В "Адриане Лекуврёр" Рашель казалась положительно "совершенством", женщиной способной увлечь кого угодно, самого бесстрастного, бесчувственного, холодного человека, никогда не знавшего что такое любовь.

К сожалению, Морица Саксонского изображал ее бесталанный брат Феликс, со своими вечно одними и теми же жестами. Умирание Адрианы от яду, в игре Рашели, принято считать "классическим". Однако иные говорят, что "здесь искусство чересчур пожертвовано натуре", что "на сцене, как умирает Рашель, умирать не следует". Кажется, это справедливо.

Аристократия Москвы была в восторге от представлений Рашели, насколько добросовестно и искренно - это уже ее дело. Графиня Ростопчина положительно молилась на нее, называла "божеством" и то место, где Рашель сиживала, бывая у нее, закладывала подушкой, не позволяя никому на него садиться.

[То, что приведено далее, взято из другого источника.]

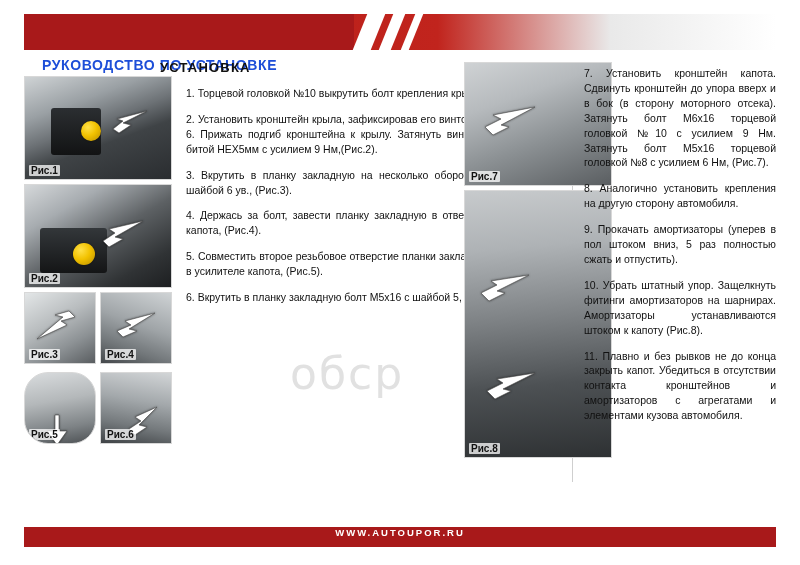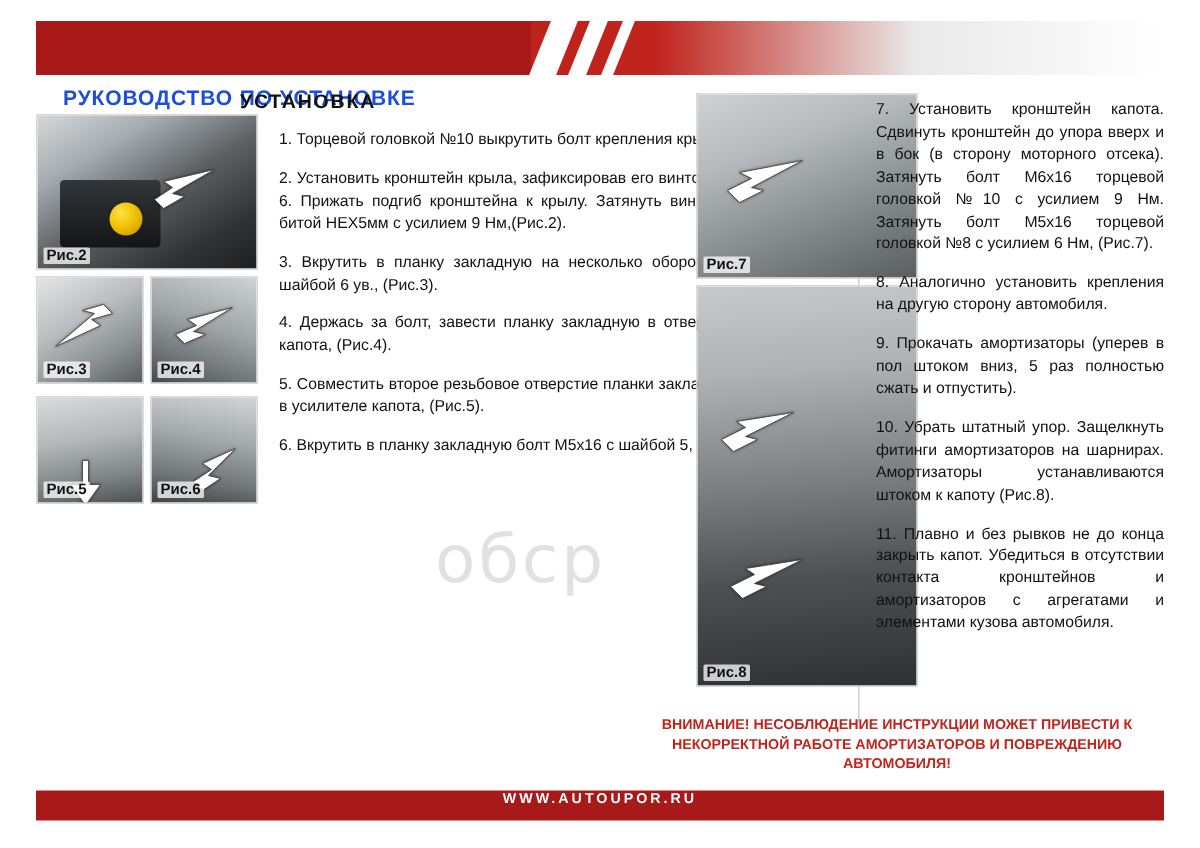"Рис.1" div.fig { html: none -> <div> <div></div> <svg> <polygon></polygon> </svg> <div>Рис.1</div> </div> }
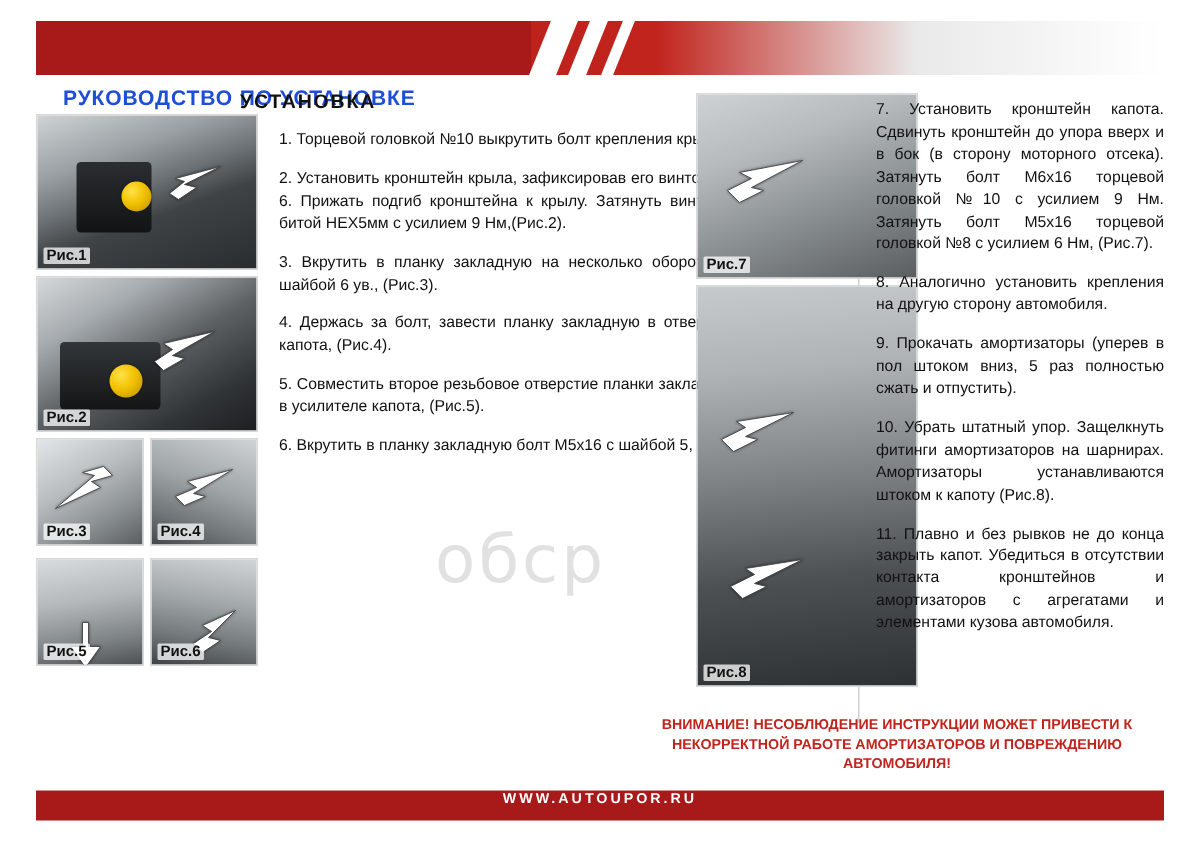"Рис.5" .ph5 { border-radius: none -> 24px }
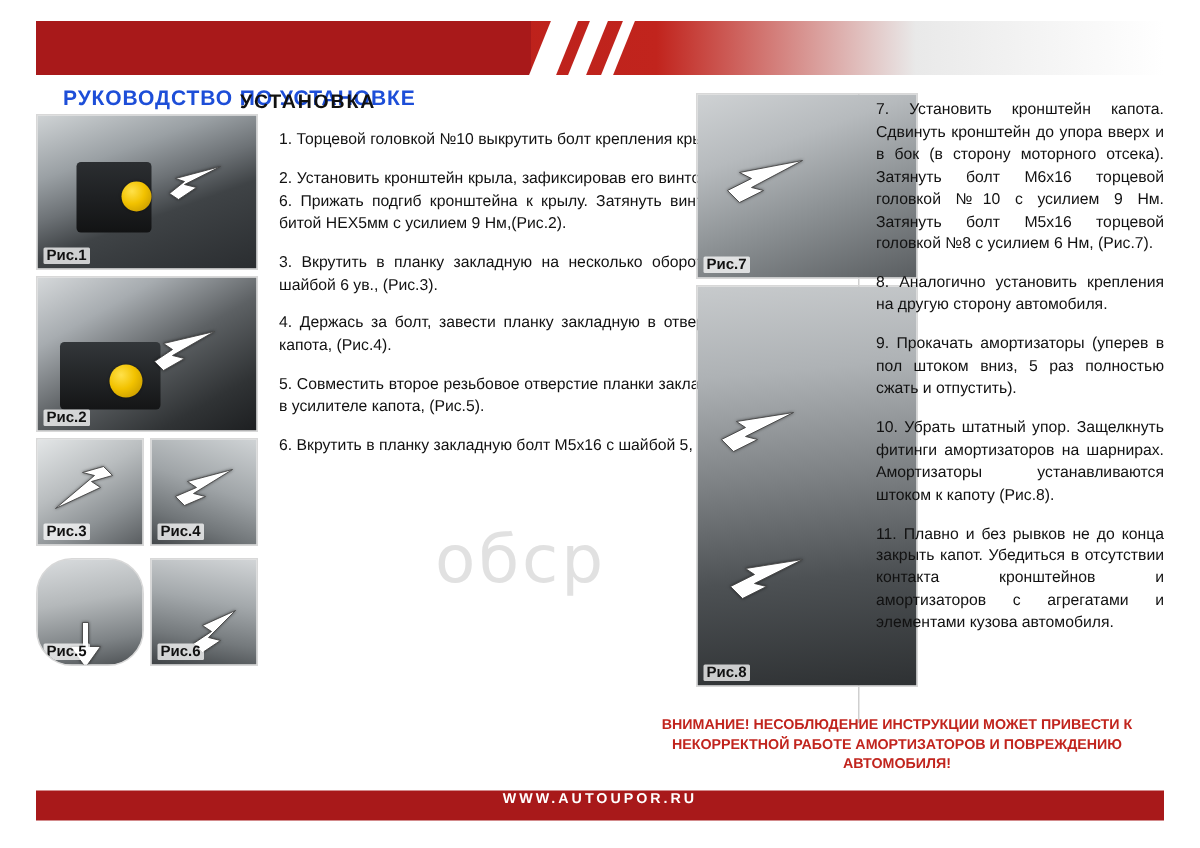"ВНИМАНИЕ! НЕСОБЛЮДЕНИЕ ИНСТРУКЦИИ МОЖЕТ" div.warning { html: <div>ВНИМАНИЕ! НЕСОБЛЮДЕНИЕ ИНСТРУКЦИИ МОЖЕТ ПРИВЕСТИ К НЕКОРРЕКТНОЙ РАБОТЕ АМОРТИЗАТОРОВ И ПОВРЕЖДЕНИЮ АВТОМОБИЛЯ!</div> -> none }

Но того сумасшествия, какое вызвала в Москве своими представлениями Фанни Эльслер не было и тени. Впрочем, на масленице, публика поднесла Рашели серебряный кубок, с изображением московского герба, и М. С. Щепкин вручил от себя каллиграфическую рукопись "Скупого рыцаря" Пушкина, к которой были присоединены: два вида Москвы, портрет Щепкина и французские стихи Ростопчиной. Уехала Рашель из Москвы тихо, провожаемая только самыми близкими знакомыми.

Из артистов нашей сцены более всего сошелся с Рашелью Щепкин, не знавший ни слова по-французски. Он вел с нею беседы о сценическом искусстве, иногда предлинные, через переводчика, которым был один молодой аристократ, можно сказать мальчик, только что оставивший университетские скамейки.

Он нравился Рашели серьезно и бывал у нее, формально, всякий вечер после спектакля. Перед отъездом Рашели в Париж, Щепкин упросил ее посмотреть его в роли Фамусова.

Пьесу перевели для артистки "в сокращении" и переписали либретто "Горе от ума", как переписывают бумаги для государей. Читала она, или не читала эту книжечку - неизвестно, только выразила свою благодарность Щепкину в очень эффектных фразах, которые переводчик перевел, с добавлением от себя, с указанием тех мест, какие якобы, в особенности, понравились Рашели.

Кажется, тут же Рашель и пригласила Щепкина в Париж посмотреть ее в тех спектаклях, которых в Москве она не давала.